But whatever the neo-liberalists continue to insist, mixed capitalism is far and away the most efficient and equable form of capitalism developed to date. Between 1954 and 1975, the developed world economy grew 130% faster than it has over the last thirty-five years. And while I admit it is tricky getting the mix right without destroying productivity, that period also saw the highest levels of social stability, work satisfaction and 'general happiness'. (Amusingly, the source of all that information is the CIA website)

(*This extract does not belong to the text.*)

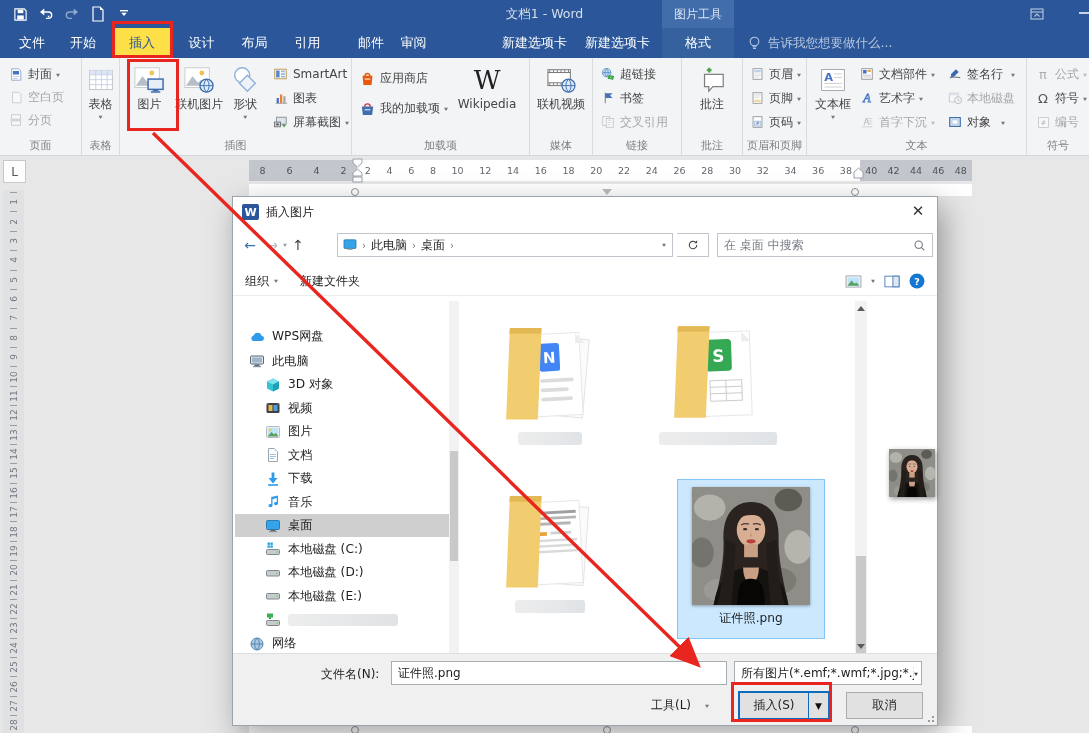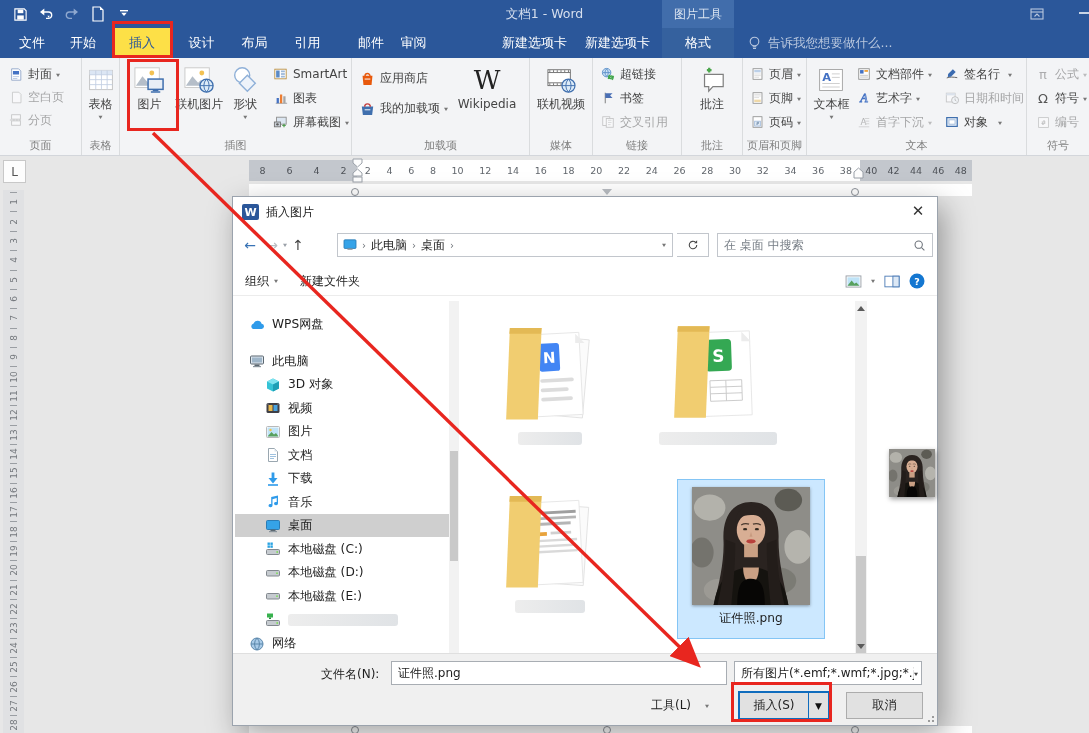"日期和时间" span { text: 日期和时间 -> 本地磁盘 }
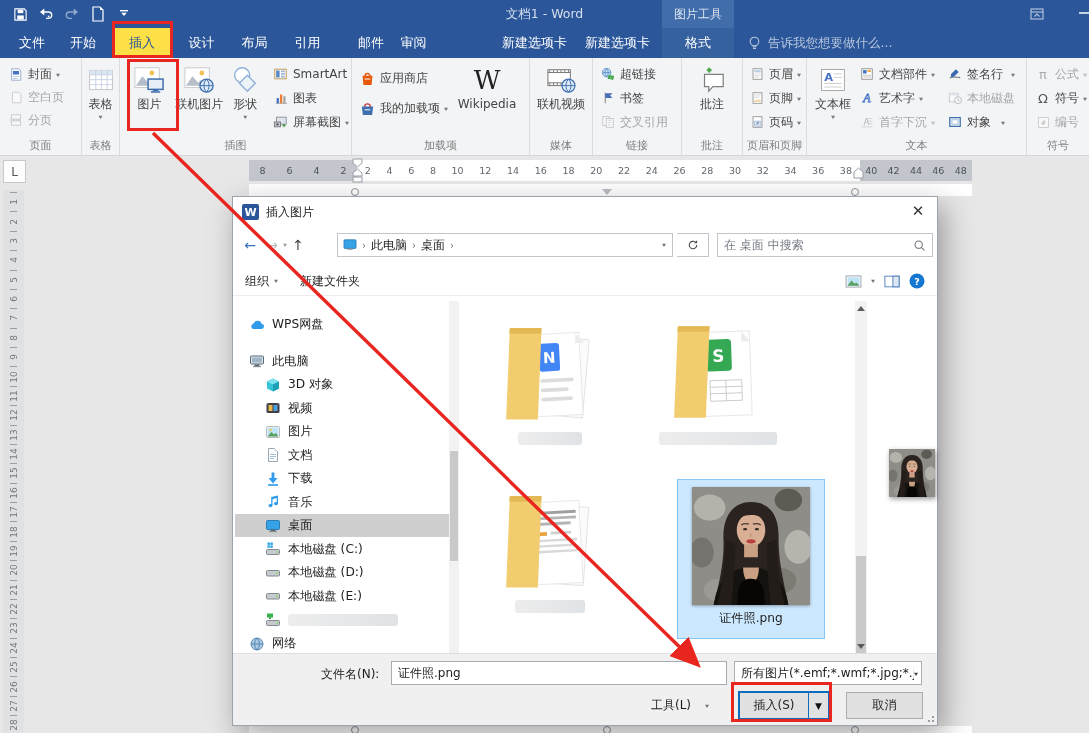"WPS网盘" div.side-item { top: 12px -> 24px }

Given the ecological issues, resource poverty, social problems, climate changes, economic challenges and geopolitical upheaval we face, that we are still going along with all this fat-cat Friedmanite bollocks is hard to credit. And so to inject a little reality, I offer in closing these recently spoken words from Professor Lovelock - a man who (whatever you may think of his current doom-laden pessimism) has been right about climate change more often than all the rest of the confused ecological lobby put together:

" Politicians here and elsewhere must spend more money on dealing with the consequences of climate change, rather than simply concentrating on trying to reduce carbon emissions. We have over-reproduced, and are now engaged in a frantic and futile exercise in damage limitation. All our low-watt light bulbs will do no good, and may aggravate the situation further"




22nd August 2009

Goofy Gordon gags on Gadaffi, and other Stories. I have recently decided that Einstein's expression of infinity was way too small. He explained that once you'd travelled an infinite distance, you would arrive back where you started on the infinite circle; this would take an infinite amount of time.

But you see, Albert Einstein had never met Gordon Brown, the wee third form fattie in short troosers. For oor Gordy could meet Machiavellian politicians from now until half-past infinity, and he would never grasp that these guys are only out for themselves. So defying all Einstein's laws, the Prime Minister doesn't actually set off on an infinite circle: he stands, bemused, precisely where he's always stood, and watches as everyone else dances circles round him.

It is astonishing how so often truly nasty pieces of work with controlling power-freak tendencies have this oddly naive view of the world. Hattie has it (and Thatcher had it too, amiable as she was about some of the world's greatest shits); but Gordon is the bollocks when it comes to bollocks.

Turned inside out by Putin in Japan, he powered around the world as its self-styled saviour, and was in turn giggled at by Sarkozy, Merkel , Berlusconi and a Chinese bloke whose name escapes me. Indeed, only the essentially kindly nature of a greenhorn like Obama saved him from the calamitously humiliating five-minute audience lined up for this bumbling idiot savant by the President's staff. (Barack's new in the job, but he'll get nastier as the years pass)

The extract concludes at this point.